Being careful not to offend such a great employee, I’ve talked with her about this before and that didn’t go very well. She listened, then started crying and said she would change her schedule, wouldn’t do anything extra again, etc. However, within 2-3 weeks, it was the same as before.
This past week, this escalated when I was talking with my boss about a project I’d been working on. Jane was constantly interrupting or answering for me. Within a few minutes, she had our boss convinced we should go in a different direction than what I’d been doing, even though she had no involvement in the project. My response was, “I’ve been working on this for three weeks. We have one day before the client needs the project. Why don’t you take this over, since it sounds like you know how it should be done and get the client what they need?” and I walked out of the room. I shouldn’t have, but I was just too frustrated at yet another interaction like this, this time with my boss involved.
The rest of the day, Jane kept saying, “I just don’t know where to start, this is all due tomorrow.” I left early for the day so I couldn’t help. I know that’s a bad manager move, but I really wanted her to understand and feel the ramifications of her actions. The following day, when the project was due, she called in sick with a migraine. We used the work I had done, and when she came in the day after, she acted like nothing had happened.
What’s your advice?
This is a great example of how, when managers put off dealing with performance issues as directly as they need to, the situation often blows up in a way it never would have if they’d have a clear and direct conversation earlier on.
It wasn’t OK for you to handle this latest situation the way you did. You set up your employee for failure (knowing that would be the case, I’m guessing), signaled to her that there’s no real accountability in play (she’s now been allowed to skip out on an assignment and act like it never happened), and probably came off looking weak in front of your boss (walking out of that conversation in obvious annoyance wasn’t a great move).
I absolutely understand being frustrated by this. But you are the one with the authority to fix this situation. It doesn’t make sense to lose your cool when you have much simpler, calmer, more direct solutions in your tool box. This is exactly what tends to happen when managers don’t manage staff problems; they become increasingly frustrated until they lose their cool, when they had the power to fix it earlier on.
So. You’ve got to fix this, and that means talking to Jane about what is and isn’t OK, holding firm, and not getting thrown off track if she gets emotional about it again.
Sit down with her and say this: “We’ve talked in the past about not interrupting other people’s conversations and not jumping in on other people’s work without being asked to.
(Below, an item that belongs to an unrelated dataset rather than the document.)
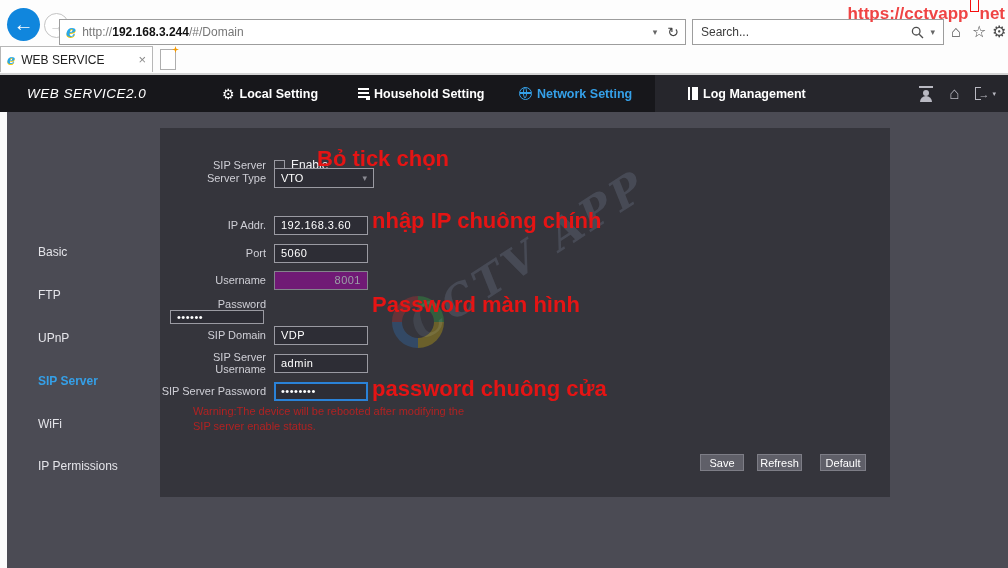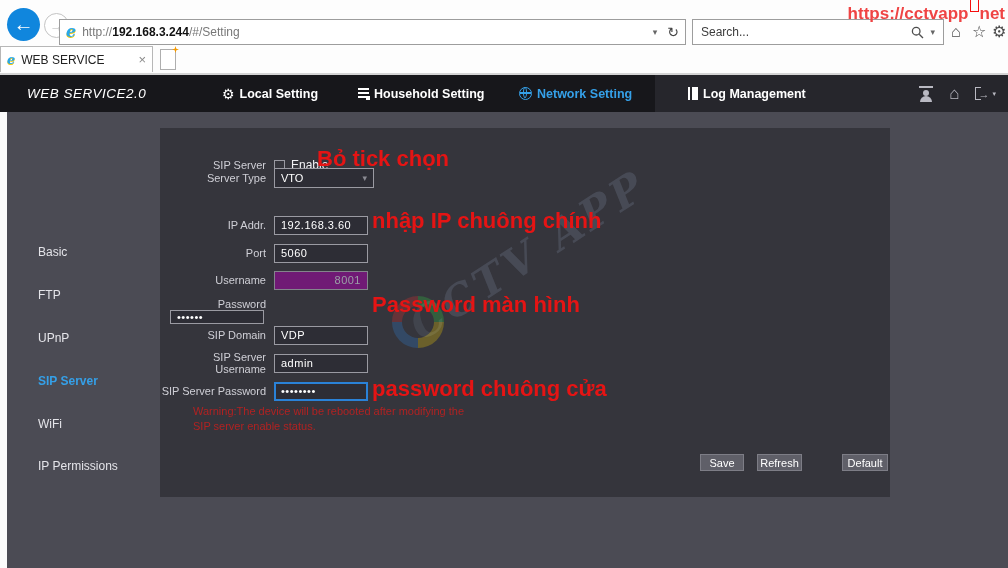"/#/Setting" span.url-dim { text: /Setting -> /Domain }
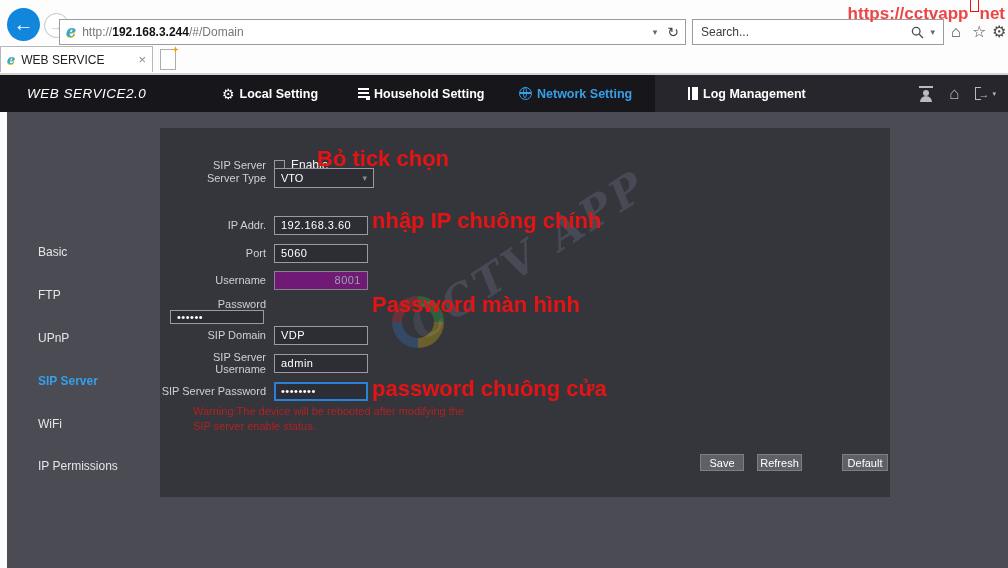"Default" .b-default { left: 682px -> 660px }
You made the changes I requested for a few weeks, but since then I’ve seen it happening again. It’s important to your success here–and frankly, to your relationships with your co-workers–that we find a solution to this. I thought we were on the same page when we last talked. What am I missing?”
If she becomes emotional or cries again, don’t let that throw you off. Ask if she needs a minute before you continue, hand her a tissue, get her some water, or whatever feels appropriate–but then continue the conversation.
If she tells you again that she just won’t do anything extra anymore, say, “That’s not what I’m asking. I’m telling you that I need you to stop doing other people’s work for them because it’s demoralizing to have one’s work taken over by someone else and it can be disruptive to our work flow and I need you focused on your own job. I’d welcome you going above and beyond in your own realm, but I need you to stop inserting yourself into projects that are being handled by other people.”
Also, I’d encourage you to re-think your assessment of her as a “great employee.” Great employees don’t alienate their co-workers by talking over their work after being asked to stop doing it, or respond like she did when given feedback, or call in sick when they can’t complete a project and then act like it never existed. Great employees aren’t perfect and all have flaws, certainly, but as a general rule, they will hear feedback and work on incorporating it into how they operate.
Right now, she’s not being a great employee. And you haven’t been doing her any favors by avoiding this conversation (and then later letting your frustration come out as it did). You’d be doing her a service if you had a calm, straightforward, kind but firm conversation with her about what you’re seeing and what needs to change–and then holding her to it.